With that said I understand your situation completely. One of my sons and his family just went through that very situation.


----------



## Davejss

With electric heat and electric hot water you're pretty much screwed no matter what. Some insulation and weather stripping certainly won't hurt, but I'm betting it won't help much either.


----------



## calah

Davejss said:


> With electric heat and electric hot water you're pretty much screwed no matter what. Some insulation and weather stripping certainly won't hurt, but I'm betting it won't help much either.


Unfortunately, we are in an area where we don't have a choice. Some manufacturing companies, but mostly pasture and farmland. We can't get gas, cable, and up until last week- we couldn't even get pizza delivery. The trash pickup that does the main town doesn't even come out to my area. The odd thing is that we are only 15 minutes from a very busy highway and less than one from an interstate. My last place had gas, it is definitely taking some getting used to.


----------



## 47_47

Bill seems high. 

Two items to check

Electric heat, water etc. Are you on a well with pump? Is the pump running all the time?

If you turn of all of your breakers does the meter still spin?


----------



## PoleCat

Are you billed by your landlord or a utility? Used to be around here the trailer parks resold electric to their residents and greed got to be a large problem.

If you get a monthly bill from a utility what KWH are they charging you for and at what rate?


----------



## AMHope

A few things you can do. Look at where your electric bill is coming from and in most places you can choose carriers for your electric- make certain you are with the cheapest possible (and don't be fooled by an "introductory rate" for switching). 

For gaps that you can see daylight through if you can do nothing else get some 1 1/2 inch plastic/cellophane tape and tape over the gaps around doors and windows.
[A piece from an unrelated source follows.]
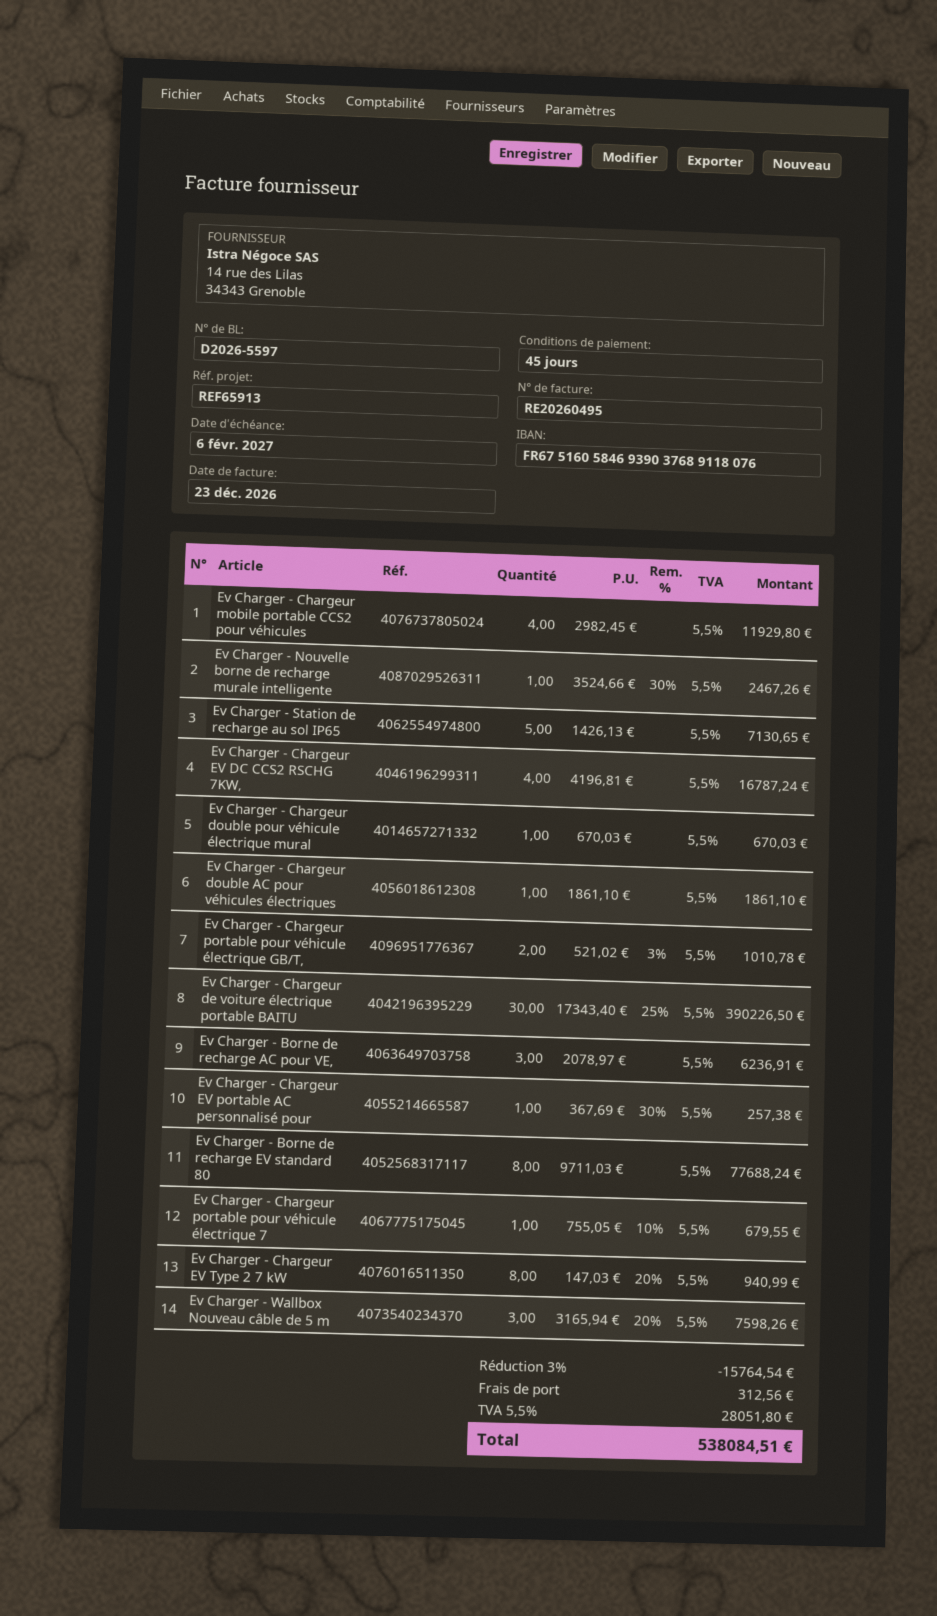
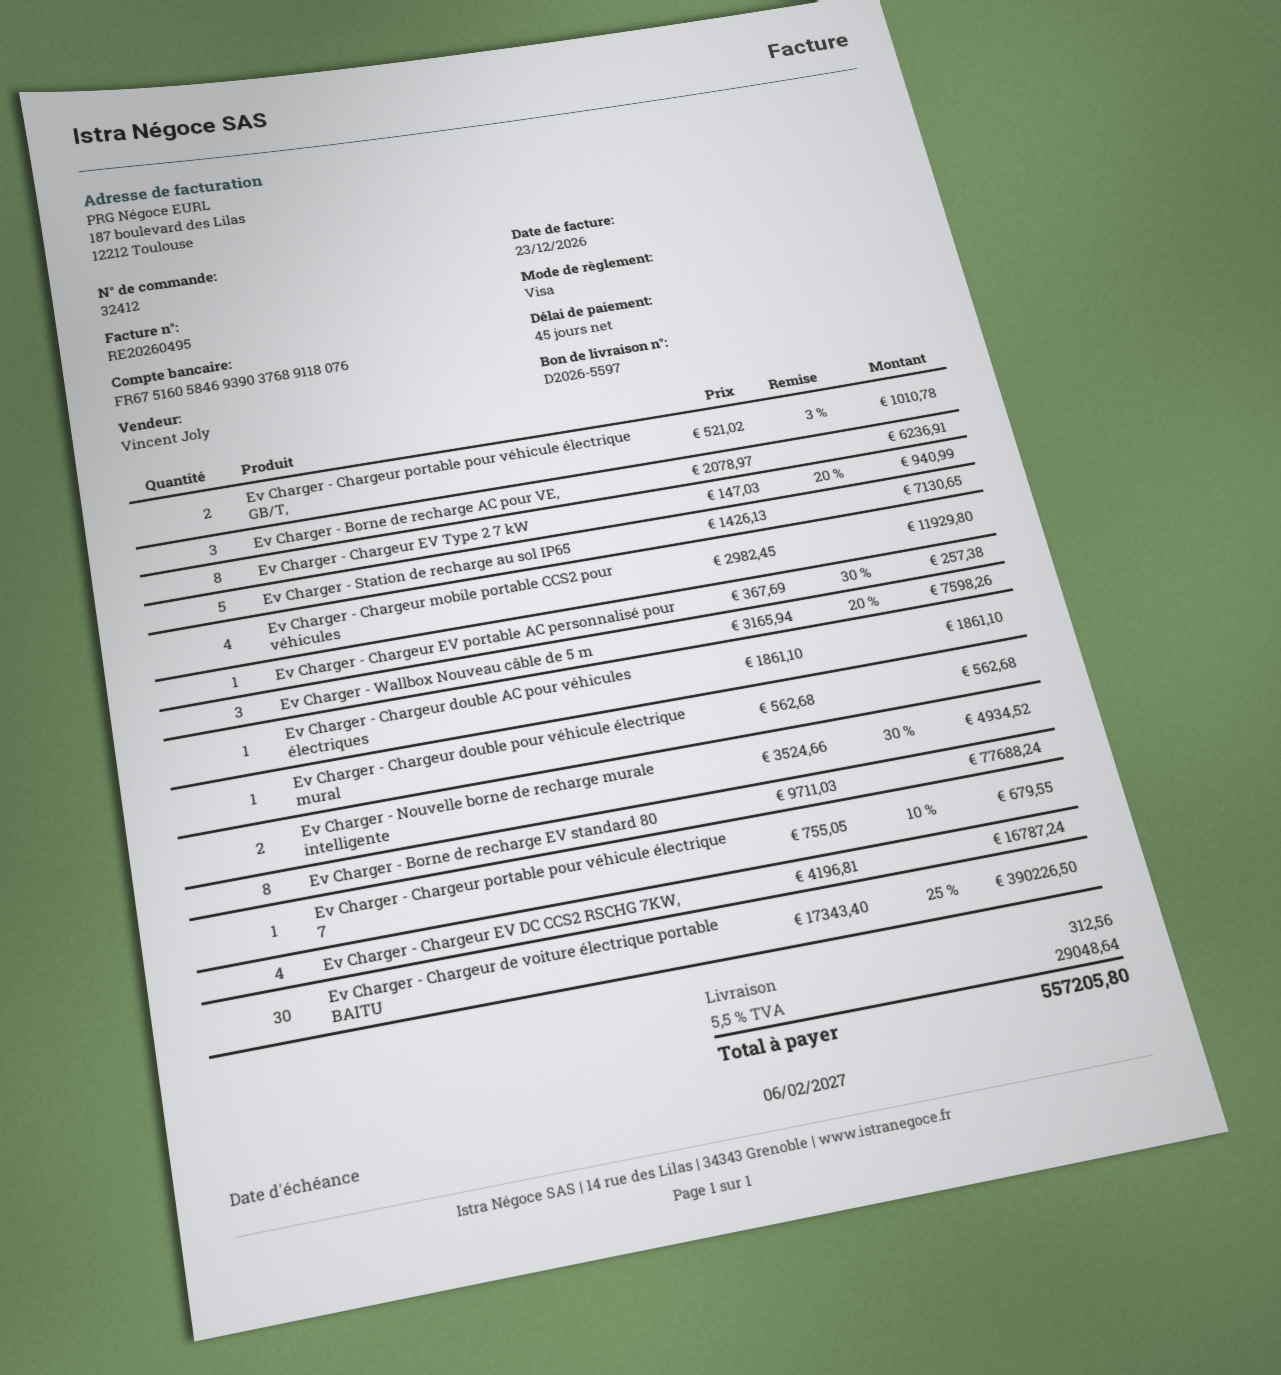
Ev Charger - Nouvelle borne de recharge murale intelligente: 1 x 3524.66 - 30% = 2467.26 -> 2 x 3524.66 - 30% = 4934.52
Ev Charger - Chargeur double pour véhicule électrique mural: 1 x 670.03 = 670.03 -> 1 x 562.68 = 562.68
discount: 3% = 15764.54 -> none
tax: 5.5% = 28051.80 -> 5.5% = 29048.64
total: 538084.51 -> 557205.80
I will do nothing for loss of heat through conduction but it will stop the more rapid heat exchange caused by drafts and get rid of the drafts. Even if you cannot see light - f you tape the cracks it will reduce drafts substantially and works the same way as caulking , but less permanently. If done neatly it is barely noticeable. 

The 3m window films for winterizing windows also work well and would not need approval of your landlord. Only issue is then the windows are closed for th eduration of winter.


----------



## calah

I have no idea if the pump runs continuously. 

We had HVAC out today and they said everything was working fine. 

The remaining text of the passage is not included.